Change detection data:

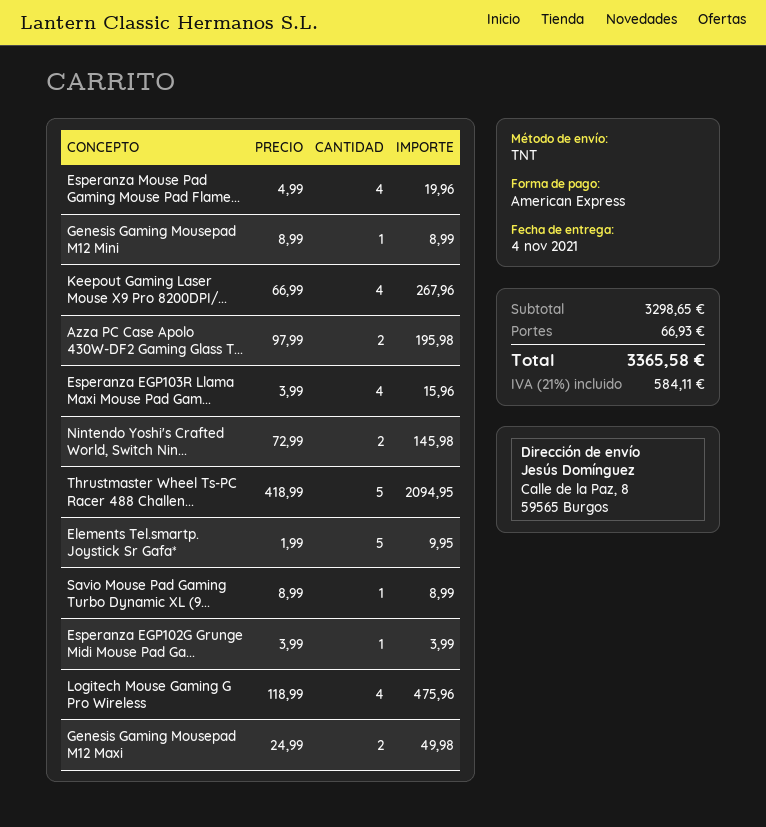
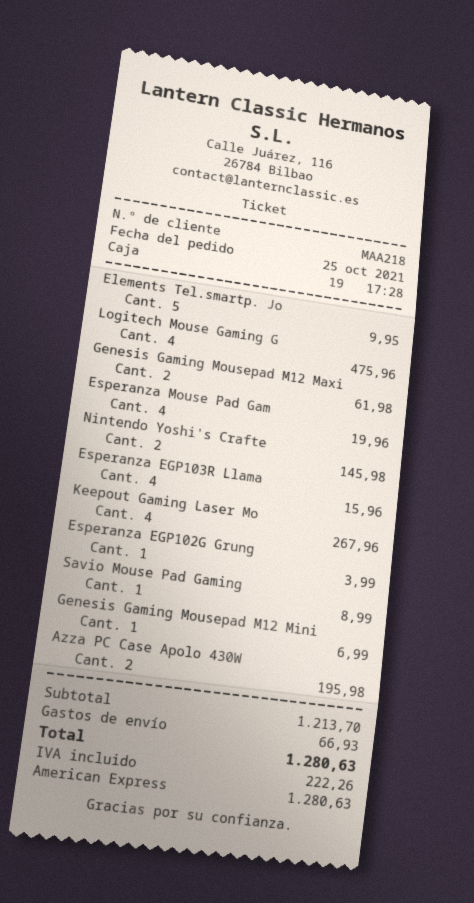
Genesis Gaming Mousepad M12 Mini: 1 for 8.99 -> 1 for 6.99
Thrustmaster Wheel Ts-PC Racer 488 Challen...: 5 for 2094.95 -> none
Genesis Gaming Mousepad M12 Maxi: 2 for 49.98 -> 2 for 61.98
subtotal: 3298.65 -> 1213.70
tax: 584.11 -> 222.26
total: 3365.58 -> 1280.63

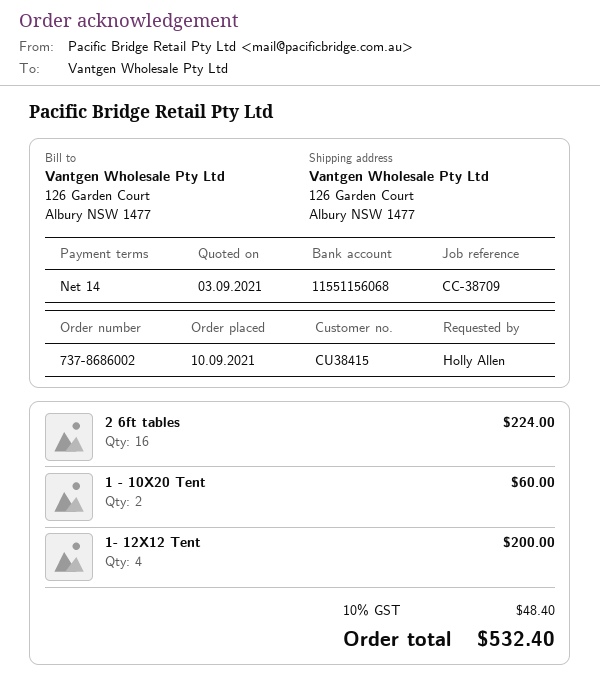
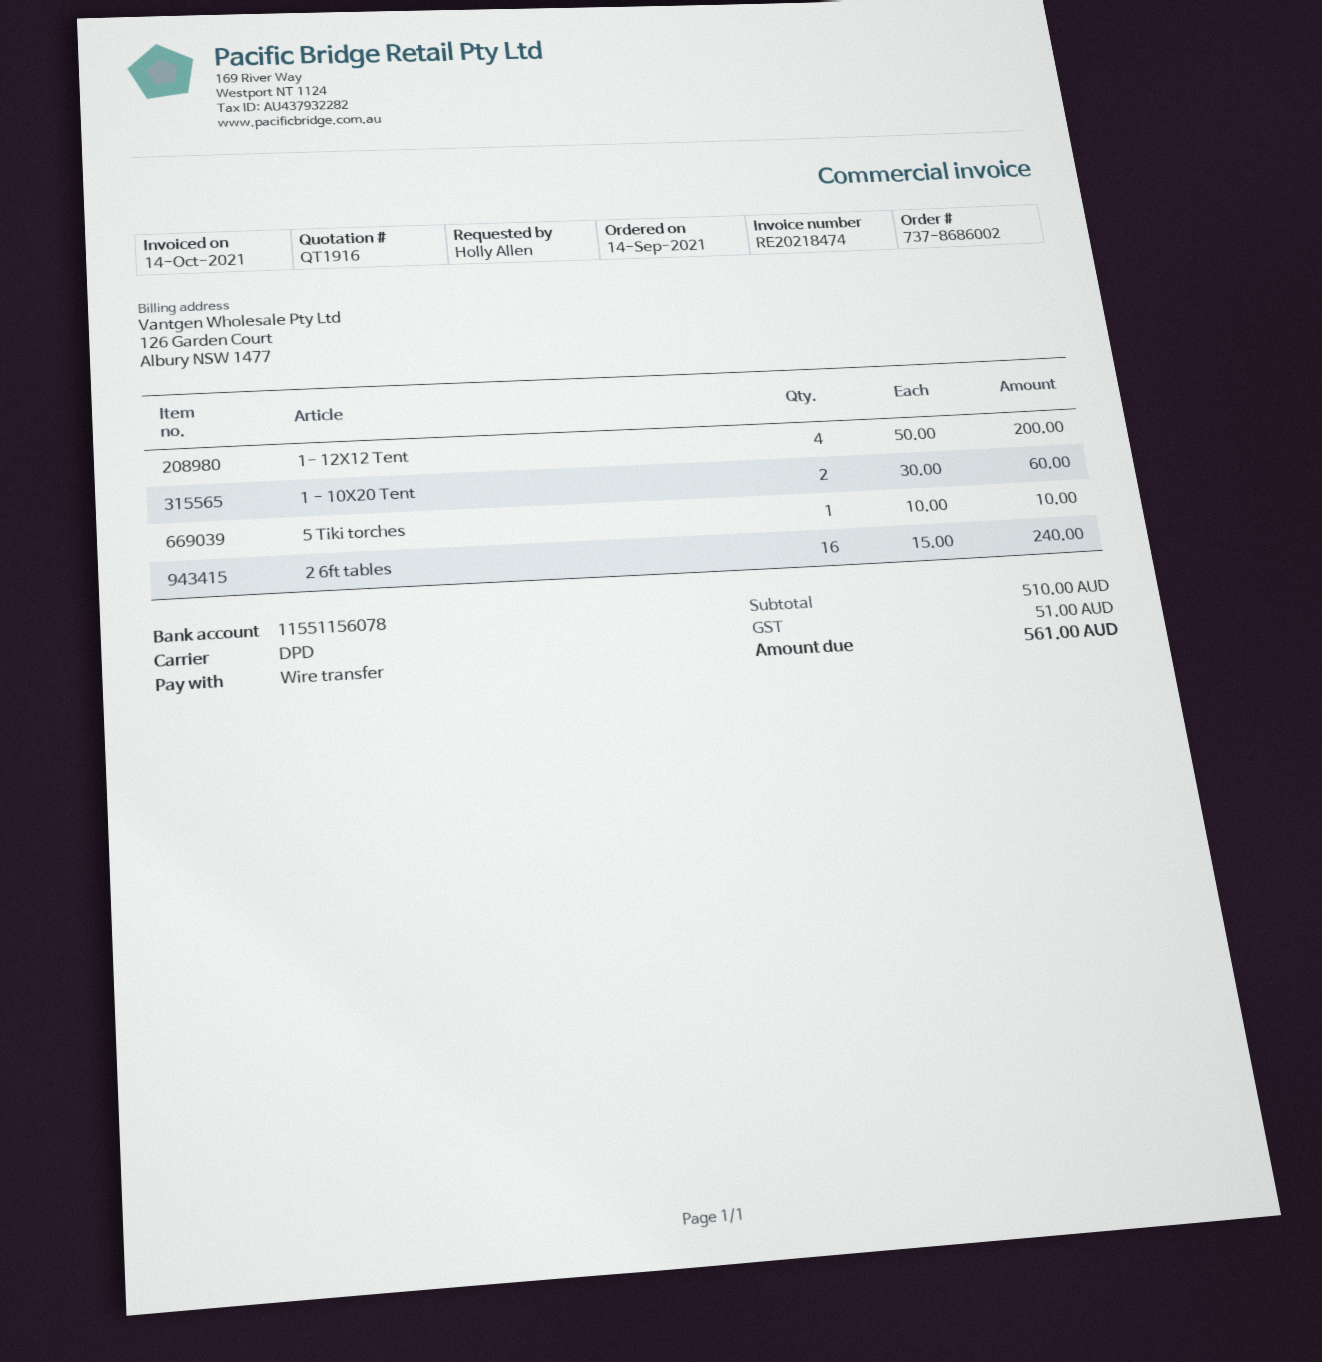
order date: 2021-09-10 -> 2021-09-14
bank account: 11551156068 -> 11551156078
2 6ft tables: 16 for 224.00 -> 16 for 240.00
5 Tiki torches: none -> 1 for 10.00
tax: 48.40 -> 51.00
total: 532.40 -> 561.00

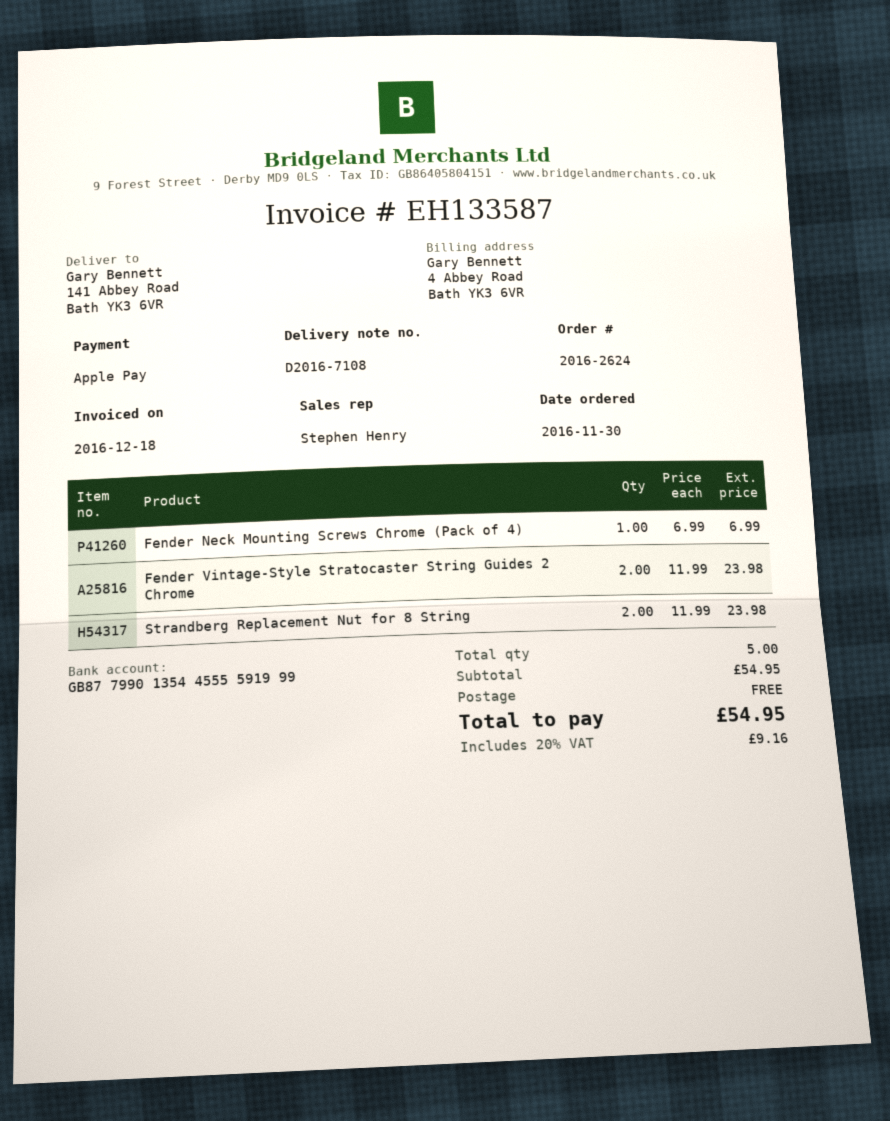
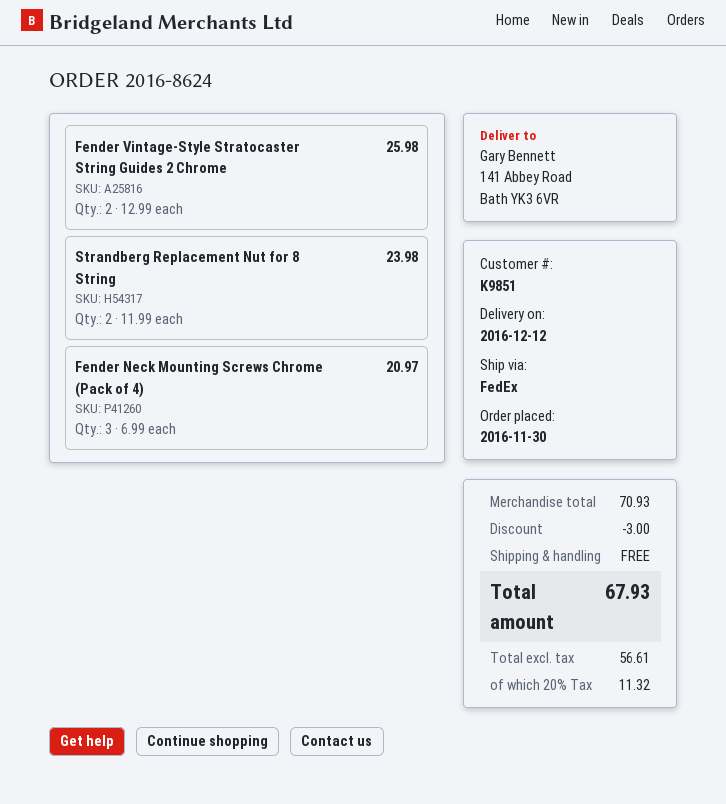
order number: 2016-2624 -> 2016-8624
Fender Neck Mounting Screws Chrome (Pack of 4): 1 x 6.99 = 6.99 -> 3 x 6.99 = 20.97
Fender Vintage-Style Stratocaster String Guides 2 Chrome: 2 x 11.99 = 23.98 -> 2 x 12.99 = 25.98
subtotal: 54.95 -> 70.93
discount: none -> 3.00
tax: 20% = 9.16 -> 20% = 11.32
total: 54.95 -> 67.93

WHAT IS REQUIRED: Retrieve each line from the records above where the word "Mousepad" occurs.

RESULT OF THIS EXERCISE:
Genesis Gaming Mousepad M12 Mini: 1 for 8.99 -> 1 for 6.99
Genesis Gaming Mousepad M12 Maxi: 2 for 49.98 -> 2 for 61.98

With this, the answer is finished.